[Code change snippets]
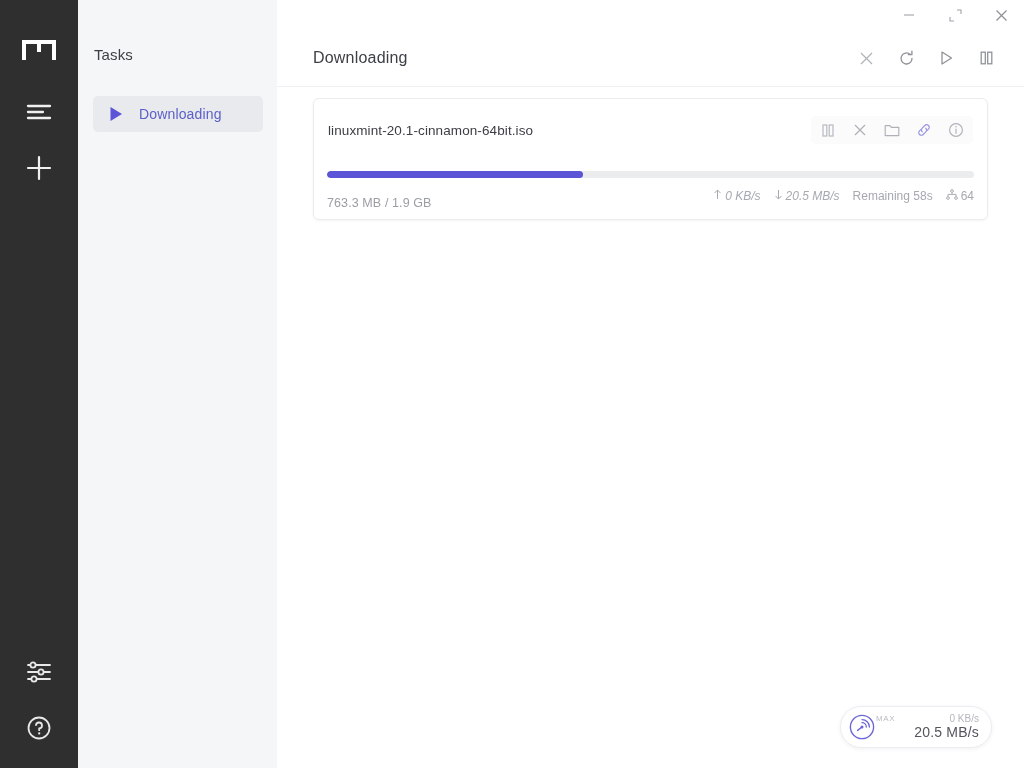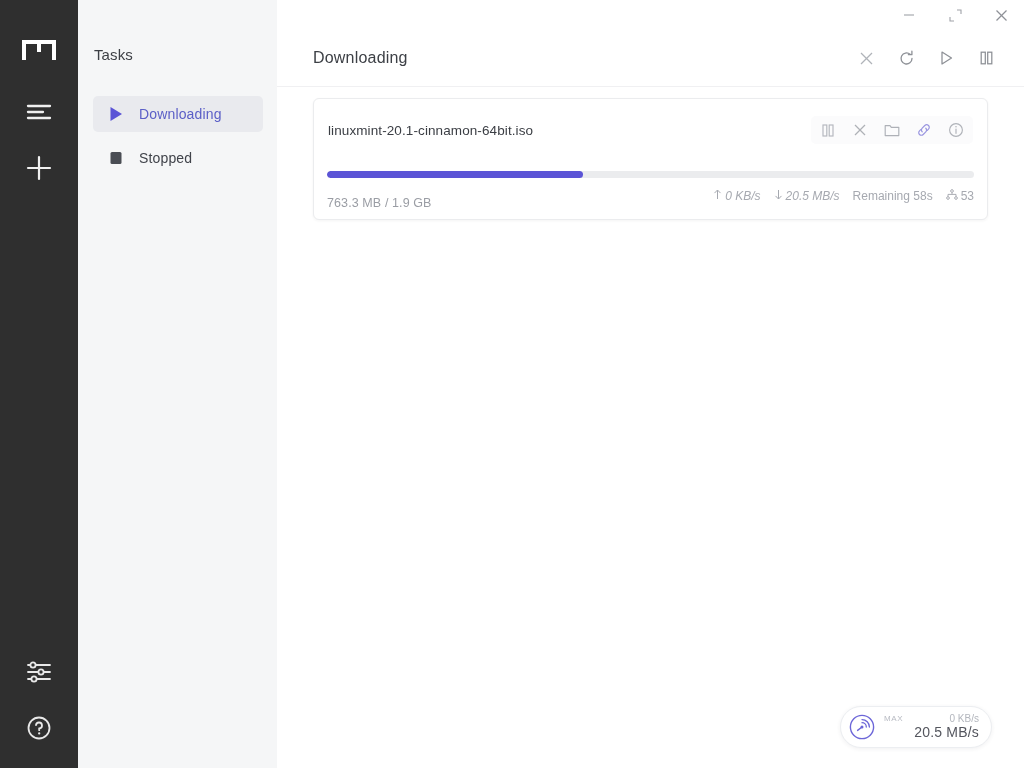--- a/index.html
+++ b/index.html
@@ -242,21 +242,21 @@
   .speed-gauge {
     width: 26px; height: 26px;
     flex: 0 0 26px;
     display: flex; align-items: center; justify-content: center;
   }
   .speed-texts {
     flex: 1 1 auto;
     display: flex;
     flex-direction: column;
     justify-content: center;
-    margin-left: 9px;
+    margin-left: 1px;
   }
   .speed-row-top {
     display: flex;
     align-items: center;
     justify-content: space-between;
     line-height: 11px;
   }
   .speed-max {
     font-size: 8px;
     color: #b8bbc3;
@@ -331,28 +331,20 @@
       <div class="sidebar-item active">
         <span class="si-icon">
           <svg width="14" height="16" viewBox="0 0 14 16">
             <path d="M1.5 1 L13 8 L1.5 15 Z" fill="#5b54d6"></path>
           </svg>
         </span>
         <span class="si-label">Downloading</span>
       </div>
 
 
-      <div class="sidebar-item">
-        <span class="si-icon">
-          <svg width="14" height="16" viewBox="0 0 14 16">
-            <rect x="1.5" y="2" width="11" height="12" rx="1.5" fill="#4a4d54"></rect>
-          </svg>
-        </span>
-        <span class="si-label">Stopped</span>
-      </div>
 
     </div>
   </div>
 
   <div class="main">
 
     <div class="winctrls">
       <div class="winbtn">
         <svg width="12" height="12" viewBox="0 0 12 12">
           <line x1="1" y1="6" x2="11" y2="6" stroke="#9fa2a8" stroke-width="1.1"></line>
@@ -480,21 +472,21 @@
                 <svg width="12" height="11" viewBox="0 0 12 11">
                   <circle cx="6" cy="2" r="1.35" fill="none" stroke="#a6a9b0" stroke-width="0.95"></circle>
                   <circle cx="2" cy="9" r="1.35" fill="none" stroke="#a6a9b0" stroke-width="0.95"></circle>
                   <circle cx="10" cy="9" r="1.35" fill="none" stroke="#a6a9b0" stroke-width="0.95"></circle>
                   <line x1="6" y1="3.4" x2="6" y2="5.4" stroke="#a6a9b0" stroke-width="0.95"></line>
                   <line x1="2" y1="5.4" x2="10" y2="5.4" stroke="#a6a9b0" stroke-width="0.95"></line>
                   <line x1="2" y1="5.4" x2="2" y2="7.6" stroke="#a6a9b0" stroke-width="0.95"></line>
                   <line x1="10" y1="5.4" x2="10" y2="7.6" stroke="#a6a9b0" stroke-width="0.95"></line>
                 </svg>
               </span>
-              <span>53</span>
+              <span>64</span>
             </div>
           </div>
         </div>
 
       </div>
     </div>
 
     <div class="speed-widget">
       <div class="speed-gauge">
         <svg width="26" height="26" viewBox="0 0 26 26">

TASK STATEMENT » Set down a word-for-word copy of the records, dropping any picture.

WRITTEN ANSWER »
--- a/index.html
+++ b/index.html
@@ -242,21 +242,21 @@
   .speed-gauge {
     width: 26px; height: 26px;
     flex: 0 0 26px;
     display: flex; align-items: center; justify-content: center;
   }
   .speed-texts {
     flex: 1 1 auto;
     display: flex;
     flex-direction: column;
     justify-content: center;
-    margin-left: 9px;
+    margin-left: 1px;
   }
   .speed-row-top {
     display: flex;
     align-items: center;
     justify-content: space-between;
     line-height: 11px;
   }
   .speed-max {
     font-size: 8px;
     color: #b8bbc3;
@@ -331,28 +331,20 @@
       <div class="sidebar-item active">
         <span class="si-icon">
           <svg width="14" height="16" viewBox="0 0 14 16">
             <path d="M1.5 1 L13 8 L1.5 15 Z" fill="#5b54d6"></path>
           </svg>
         </span>
         <span class="si-label">Downloading</span>
       </div>
 
 
-      <div class="sidebar-item">
-        <span class="si-icon">
-          <svg width="14" height="16" viewBox="0 0 14 16">
-            <rect x="1.5" y="2" width="11" height="12" rx="1.5" fill="#4a4d54"></rect>
-          </svg>
-        </span>
-        <span class="si-label">Stopped</span>
-      </div>
 
     </div>
   </div>
 
   <div class="main">
 
     <div class="winctrls">
       <div class="winbtn">
         <svg width="12" height="12" viewBox="0 0 12 12">
           <line x1="1" y1="6" x2="11" y2="6" stroke="#9fa2a8" stroke-width="1.1"></line>
@@ -480,21 +472,21 @@
                 <svg width="12" height="11" viewBox="0 0 12 11">
                   <circle cx="6" cy="2" r="1.35" fill="none" stroke="#a6a9b0" stroke-width="0.95"></circle>
                   <circle cx="2" cy="9" r="1.35" fill="none" stroke="#a6a9b0" stroke-width="0.95"></circle>
                   <circle cx="10" cy="9" r="1.35" fill="none" stroke="#a6a9b0" stroke-width="0.95"></circle>
                   <line x1="6" y1="3.4" x2="6" y2="5.4" stroke="#a6a9b0" stroke-width="0.95"></line>
                   <line x1="2" y1="5.4" x2="10" y2="5.4" stroke="#a6a9b0" stroke-width="0.95"></line>
                   <line x1="2" y1="5.4" x2="2" y2="7.6" stroke="#a6a9b0" stroke-width="0.95"></line>
                   <line x1="10" y1="5.4" x2="10" y2="7.6" stroke="#a6a9b0" stroke-width="0.95"></line>
                 </svg>
               </span>
-              <span>53</span>
+              <span>64</span>
             </div>
           </div>
         </div>
 
       </div>
     </div>
 
     <div class="speed-widget">
       <div class="speed-gauge">
         <svg width="26" height="26" viewBox="0 0 26 26">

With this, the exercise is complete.